*** SOURCE INFORMATION ***

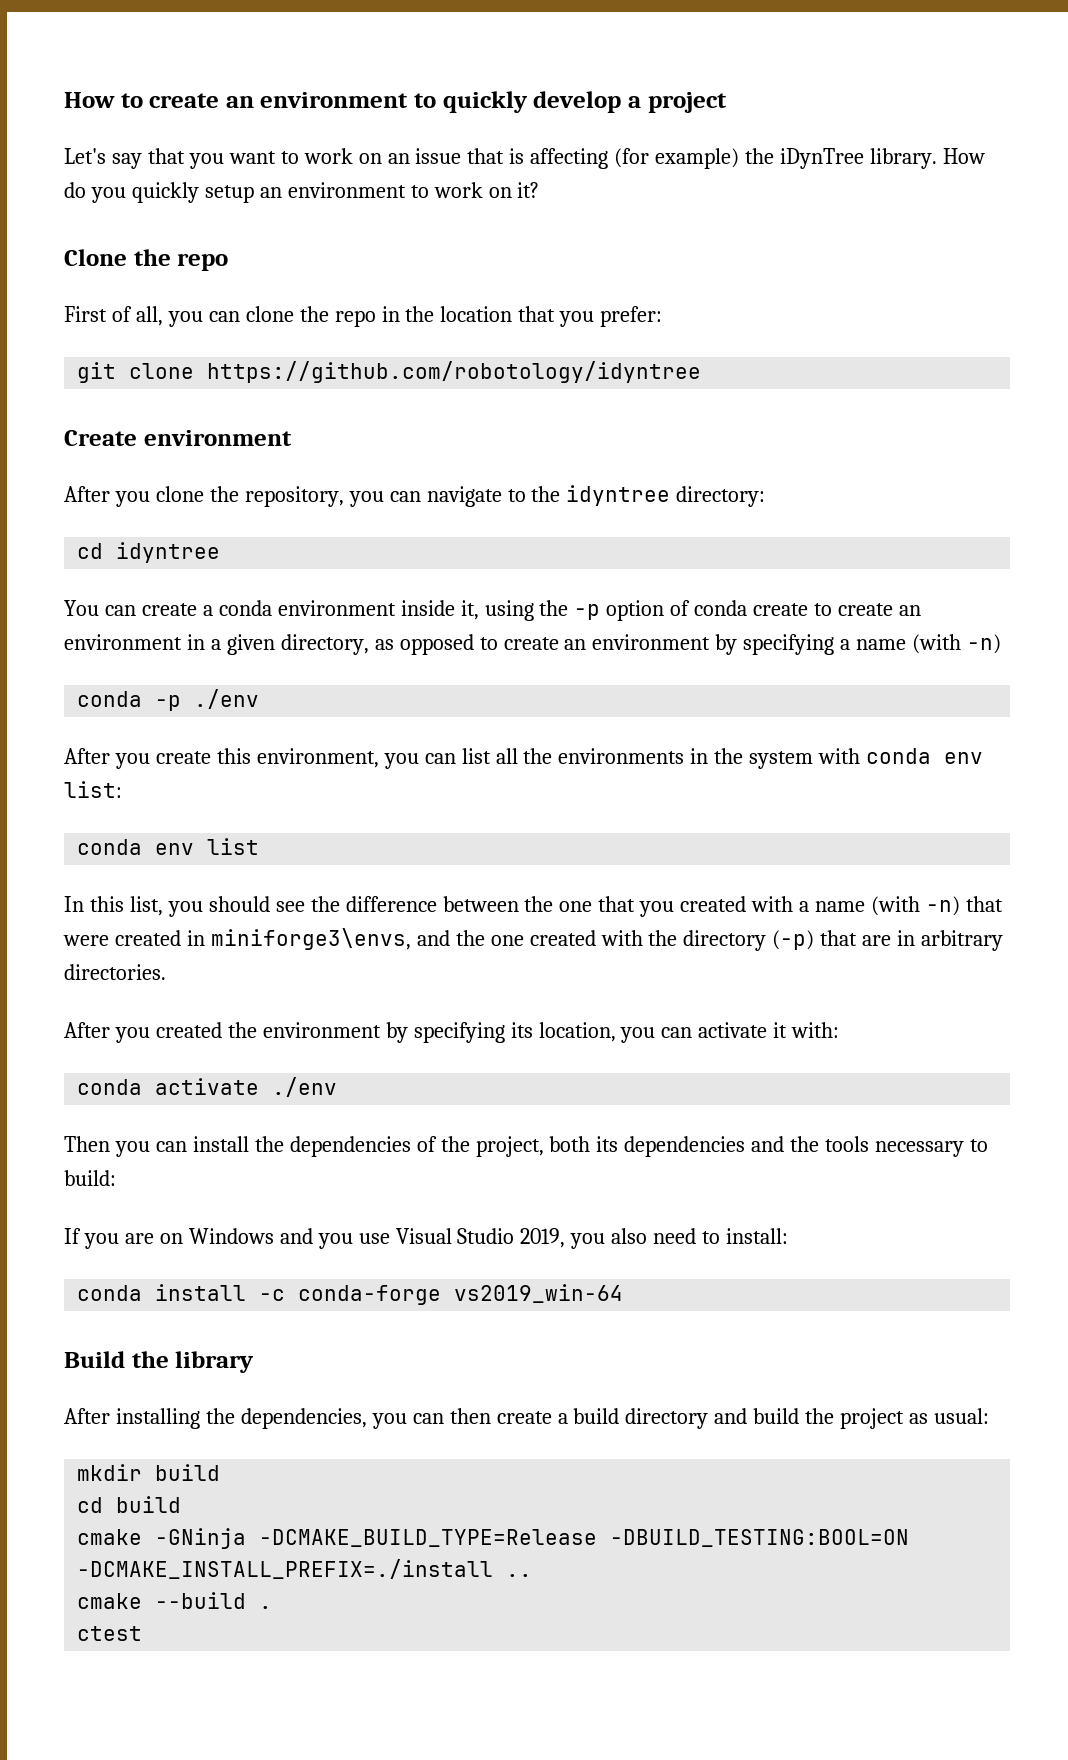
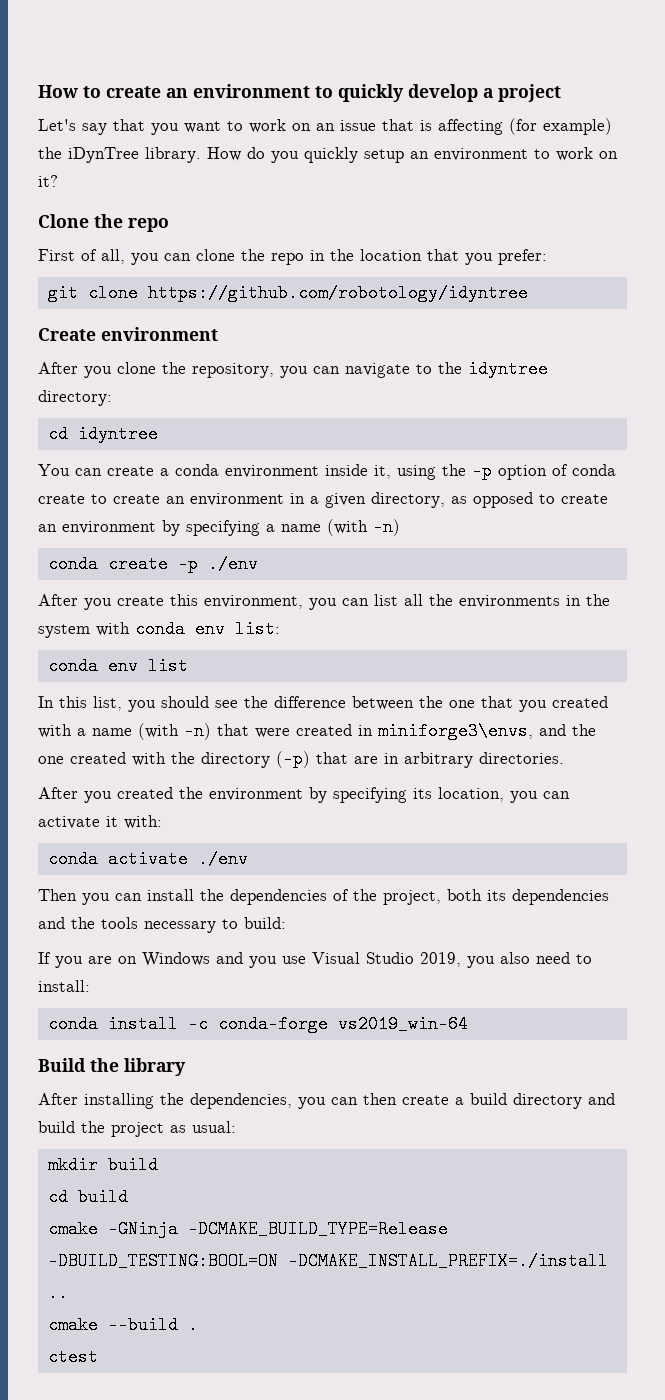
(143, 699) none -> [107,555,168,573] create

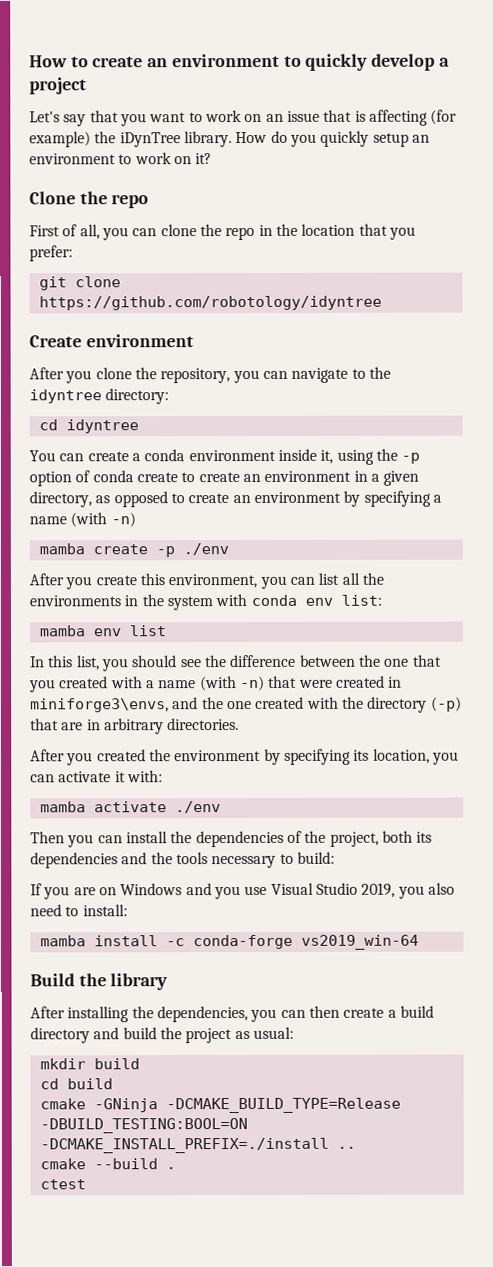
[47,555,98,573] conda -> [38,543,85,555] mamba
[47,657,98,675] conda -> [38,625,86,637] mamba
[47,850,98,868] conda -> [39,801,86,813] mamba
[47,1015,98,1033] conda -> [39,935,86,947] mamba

*** End of SOURCE INFORMATION ***
*** SOURCE INFORMATION ***

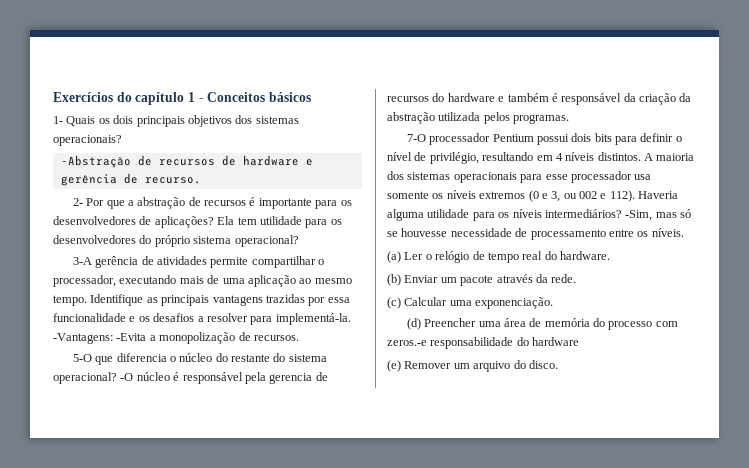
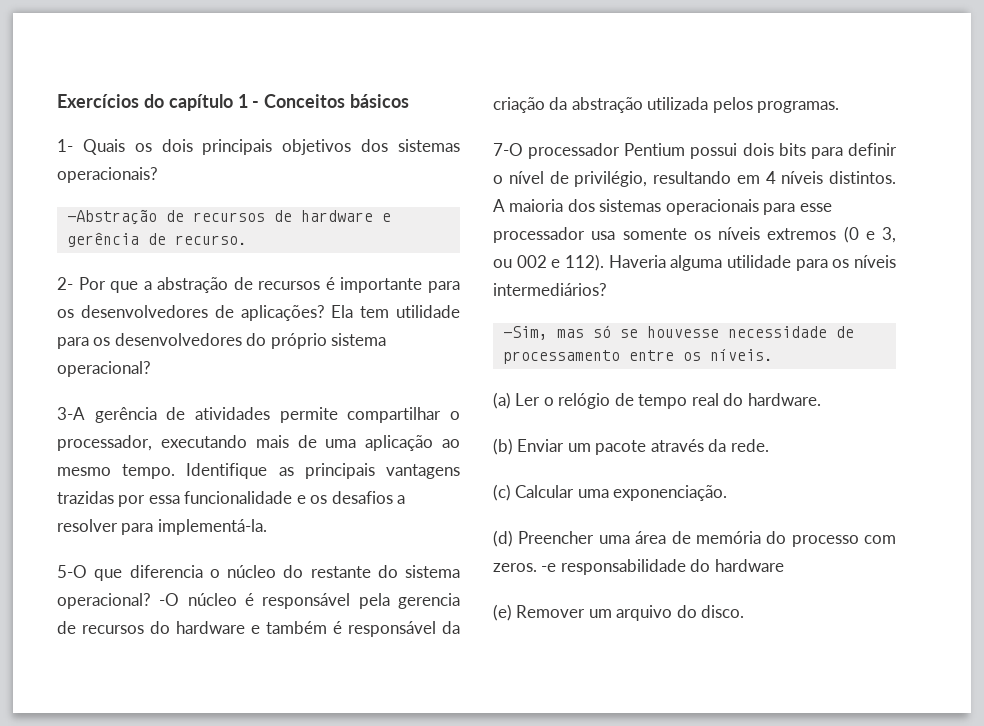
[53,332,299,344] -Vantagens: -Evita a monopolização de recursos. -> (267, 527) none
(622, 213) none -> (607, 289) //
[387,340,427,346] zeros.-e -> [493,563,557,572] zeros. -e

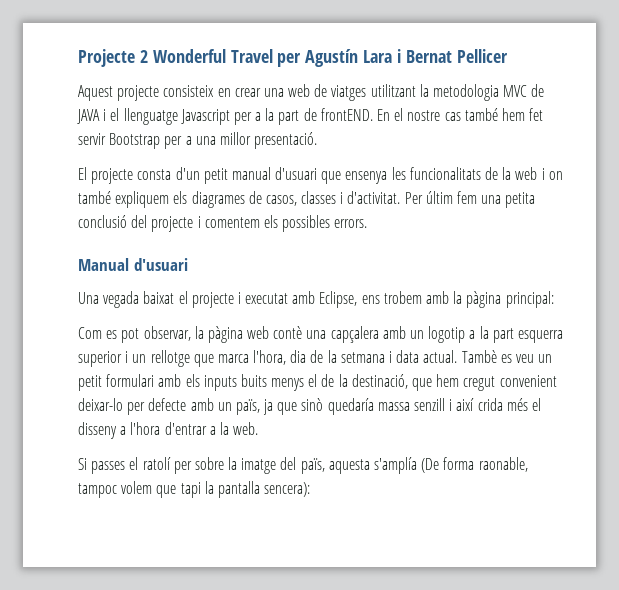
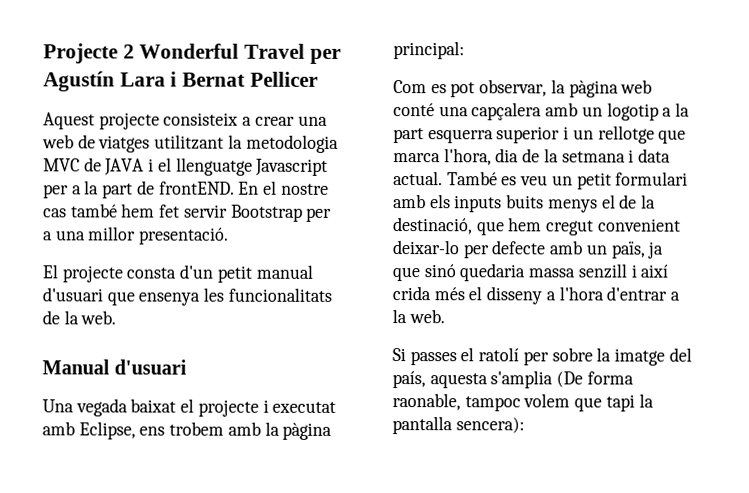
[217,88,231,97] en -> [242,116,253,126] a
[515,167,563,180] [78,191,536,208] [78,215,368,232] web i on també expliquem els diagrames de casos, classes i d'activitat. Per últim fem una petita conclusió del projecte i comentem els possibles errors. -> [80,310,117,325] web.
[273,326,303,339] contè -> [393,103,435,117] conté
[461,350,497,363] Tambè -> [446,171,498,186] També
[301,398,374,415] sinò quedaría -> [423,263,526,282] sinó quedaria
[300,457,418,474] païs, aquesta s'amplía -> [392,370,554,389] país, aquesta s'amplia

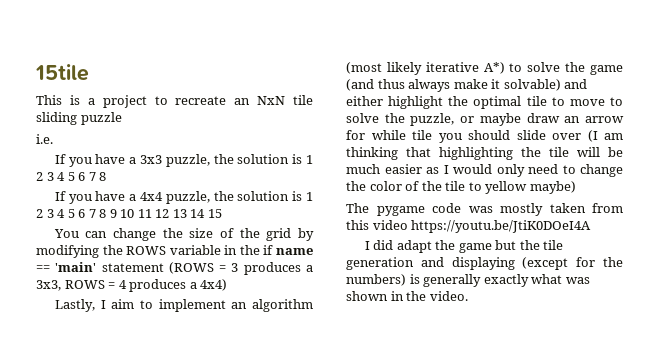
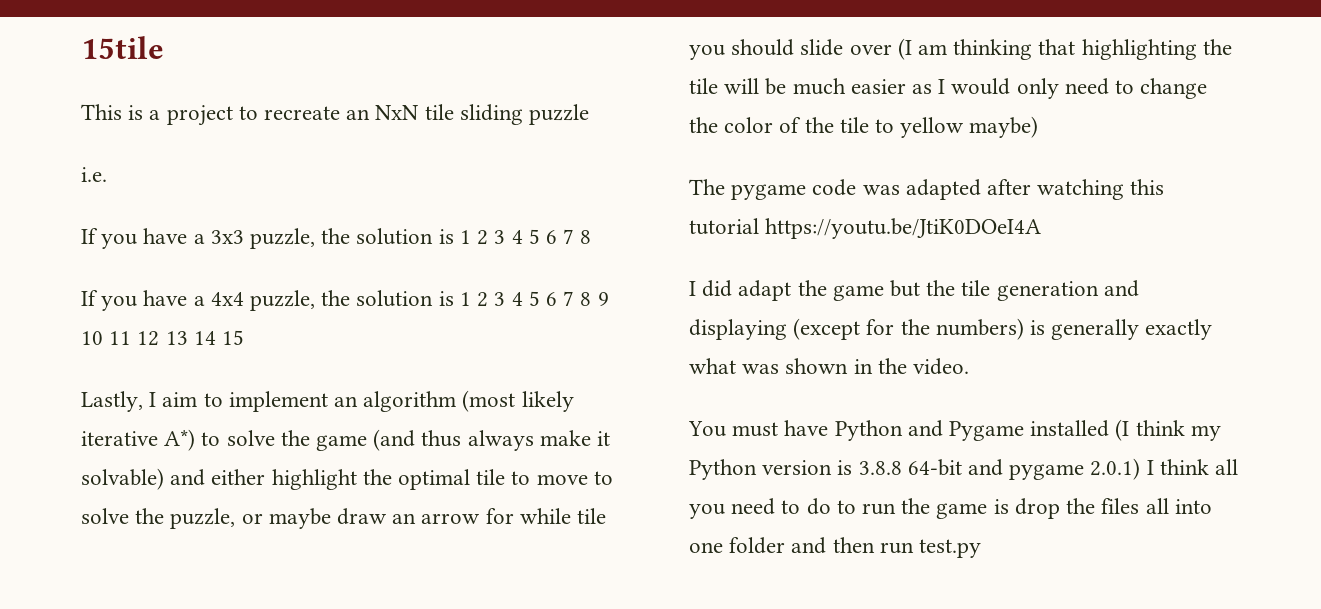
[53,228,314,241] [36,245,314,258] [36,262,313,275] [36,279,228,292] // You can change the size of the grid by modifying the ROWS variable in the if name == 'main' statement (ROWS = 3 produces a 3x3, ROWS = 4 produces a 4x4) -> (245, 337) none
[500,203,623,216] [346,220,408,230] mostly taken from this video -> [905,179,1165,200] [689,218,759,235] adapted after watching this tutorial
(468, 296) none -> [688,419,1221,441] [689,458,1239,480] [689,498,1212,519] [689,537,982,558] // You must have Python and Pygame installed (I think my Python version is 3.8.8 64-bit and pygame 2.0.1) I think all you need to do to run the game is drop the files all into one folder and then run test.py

*** End of SOURCE INFORMATION ***

• [DIRECTIONS]
What do the lines above say from the one containing "[47,850,98,868] conda ->" down to the one containing "[47,1015,98,1033] conda ->"? Return them exactly, both end lines included, and only them.

• [TASK OUTPUT]
[47,850,98,868] conda -> [39,801,86,813] mamba
[47,1015,98,1033] conda -> [39,935,86,947] mamba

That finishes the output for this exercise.